- YOUR OBJECTIVE: Return the lines below exactly, from the first line to the line that contains "26 | combined: 0.0401 -> 0.0403". Leave out pictures.

- SUPPLIED RECORDS:

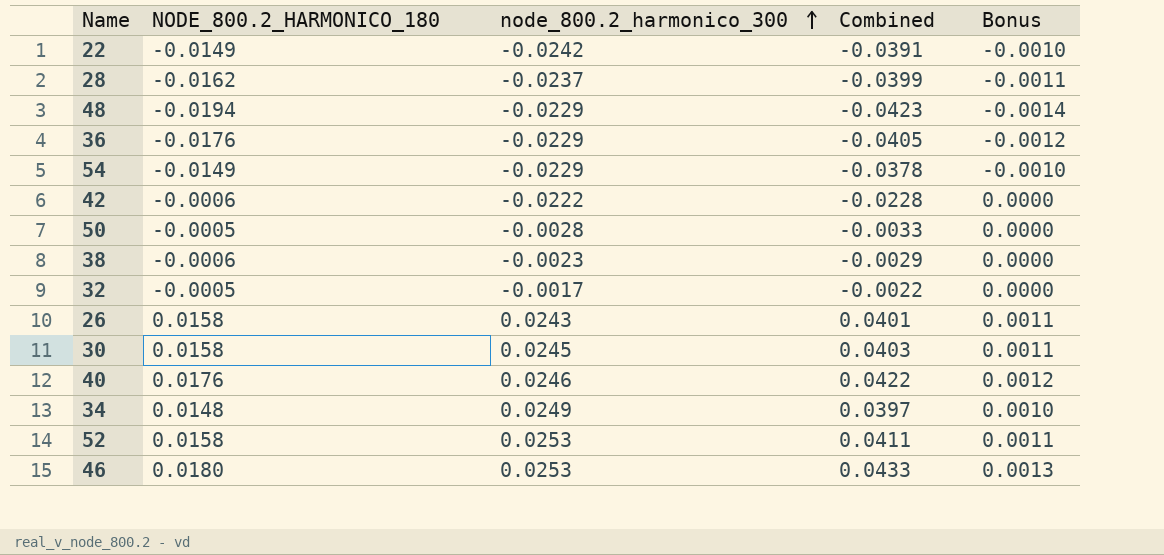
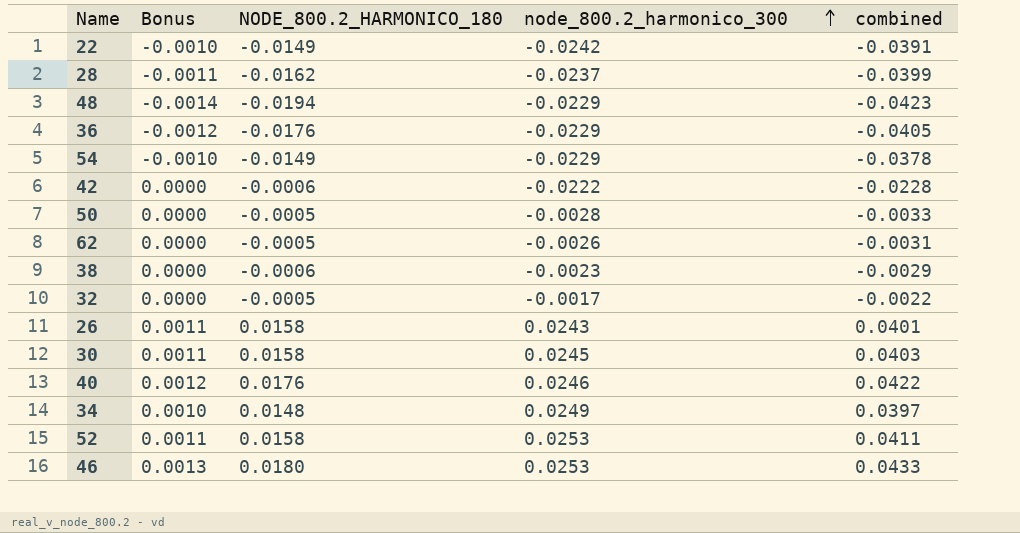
column Bonus | position: 5 -> 2
column name: Combined -> combined
row 62: none -> 0.0000 | -0.0005 | -0.0026 | -0.0031

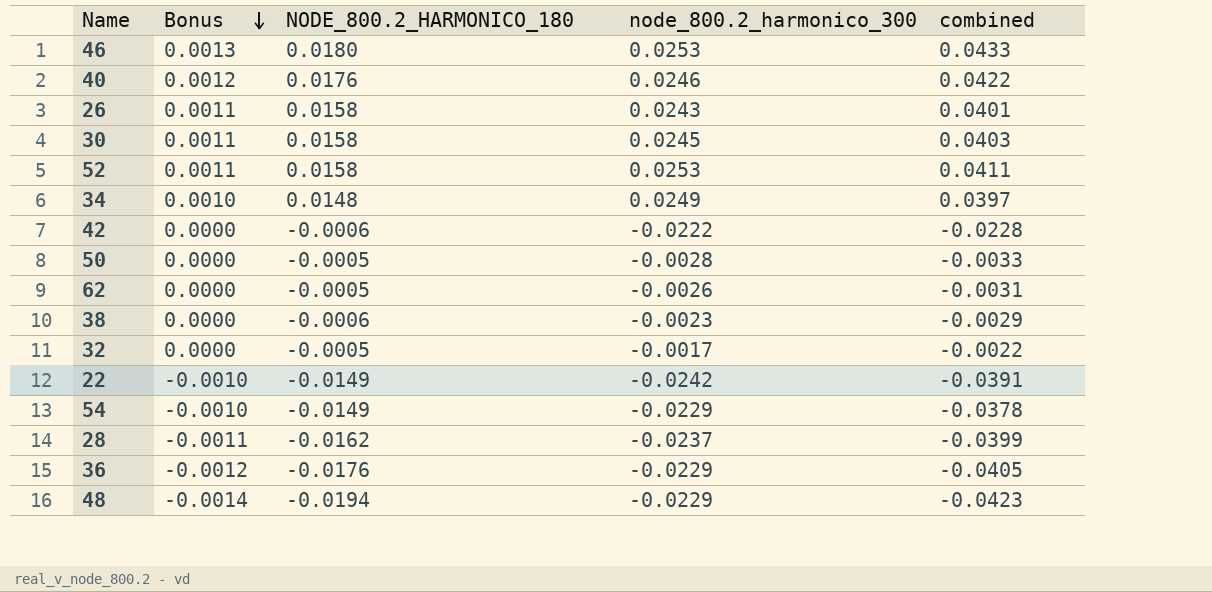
row order: node_800.2_harmonico_300 ascending -> Bonus descending

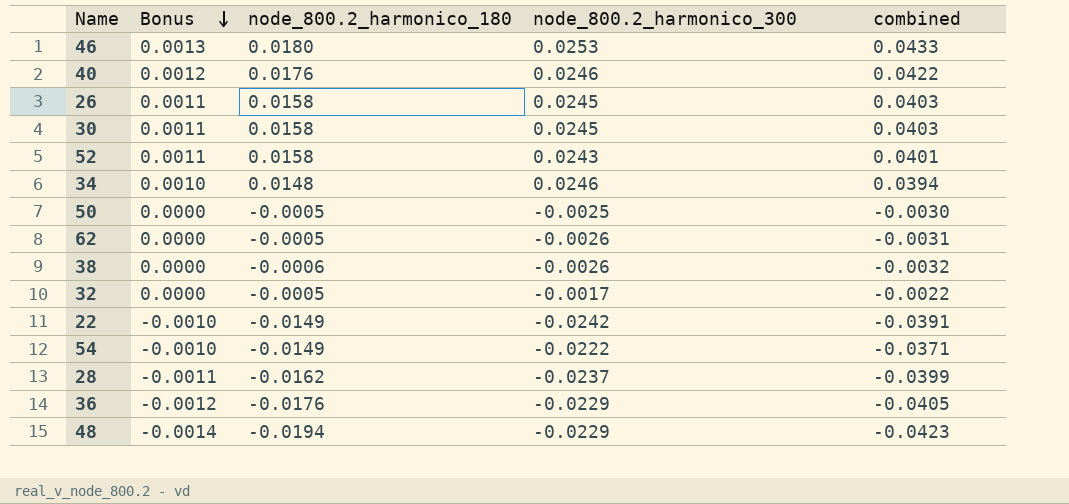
column name: NODE_800.2_HARMONICO_180 -> node_800.2_harmonico_180
row 42: 0.0000 | -0.0006 | -0.0222 | -0.0228 -> none
26 | node_800.2_harmonico_300: 0.0243 -> 0.0245
26 | combined: 0.0401 -> 0.0403
52 | node_800.2_harmonico_300: 0.0253 -> 0.0243
52 | combined: 0.0411 -> 0.0401
34 | node_800.2_harmonico_300: 0.0249 -> 0.0246
34 | combined: 0.0397 -> 0.0394
50 | node_800.2_harmonico_300: -0.0028 -> -0.0025
50 | combined: -0.0033 -> -0.0030
38 | node_800.2_harmonico_300: -0.0023 -> -0.0026
38 | combined: -0.0029 -> -0.0032
54 | node_800.2_harmonico_300: -0.0229 -> -0.0222
54 | combined: -0.0378 -> -0.0371

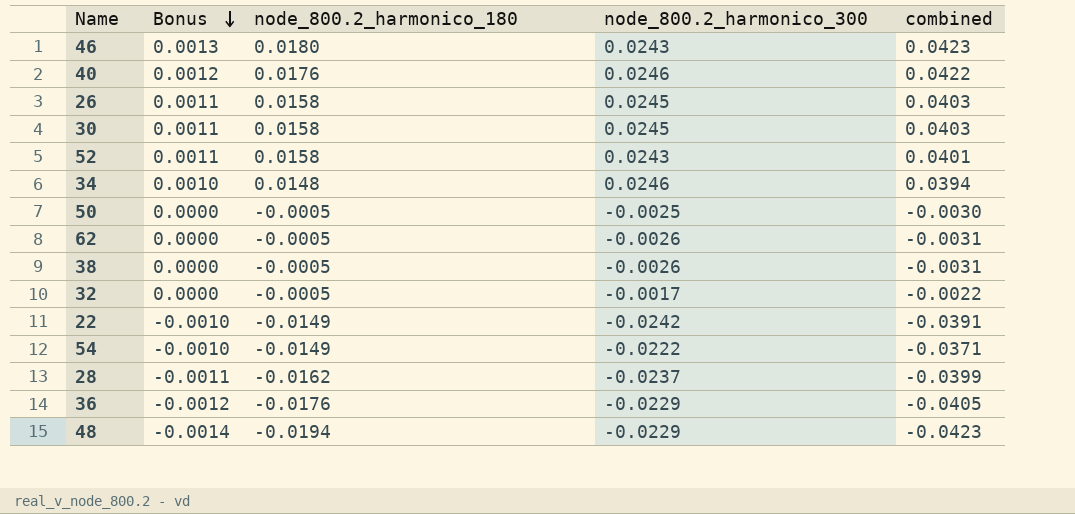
46 | node_800.2_harmonico_300: 0.0253 -> 0.0243
46 | combined: 0.0433 -> 0.0423
38 | node_800.2_harmonico_180: -0.0006 -> -0.0005
38 | combined: -0.0032 -> -0.0031

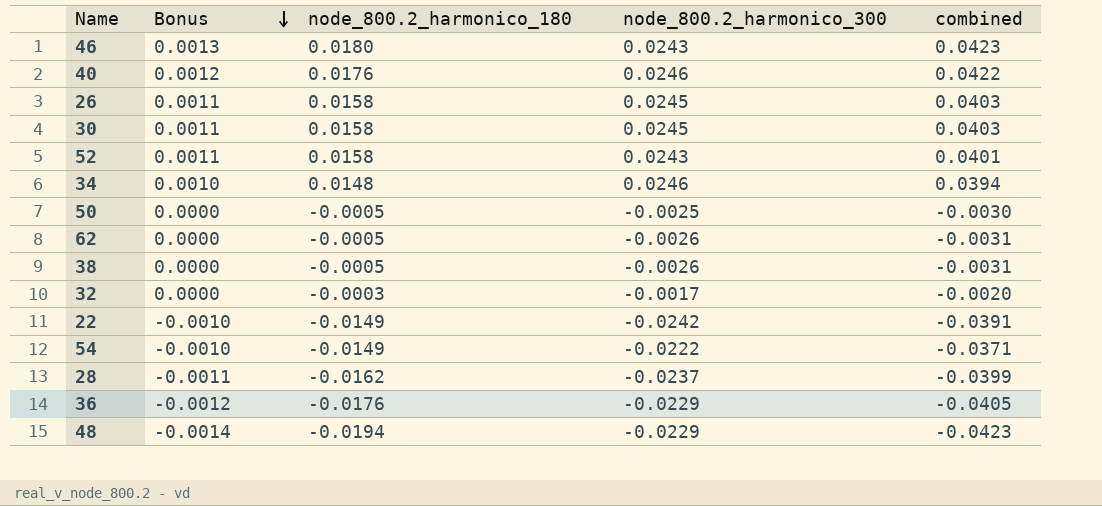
32 | node_800.2_harmonico_180: -0.0005 -> -0.0003
32 | combined: -0.0022 -> -0.0020

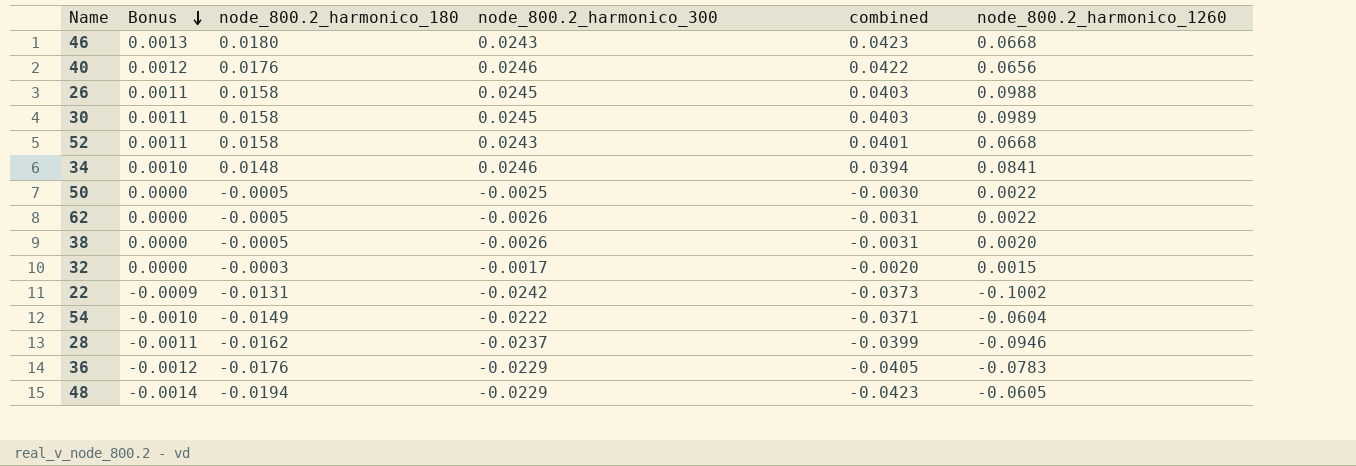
column node_800.2_harmonico_1260 | position: none -> 6
22 | Bonus: -0.0010 -> -0.0009
22 | node_800.2_harmonico_180: -0.0149 -> -0.0131
22 | combined: -0.0391 -> -0.0373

- TASK RESPONSE:
column Bonus | position: 5 -> 2
column name: Combined -> combined
row 62: none -> 0.0000 | -0.0005 | -0.0026 | -0.0031

row order: node_800.2_harmonico_300 ascending -> Bonus descending

column name: NODE_800.2_HARMONICO_180 -> node_800.2_harmonico_180
row 42: 0.0000 | -0.0006 | -0.0222 | -0.0228 -> none
26 | node_800.2_harmonico_300: 0.0243 -> 0.0245
26 | combined: 0.0401 -> 0.0403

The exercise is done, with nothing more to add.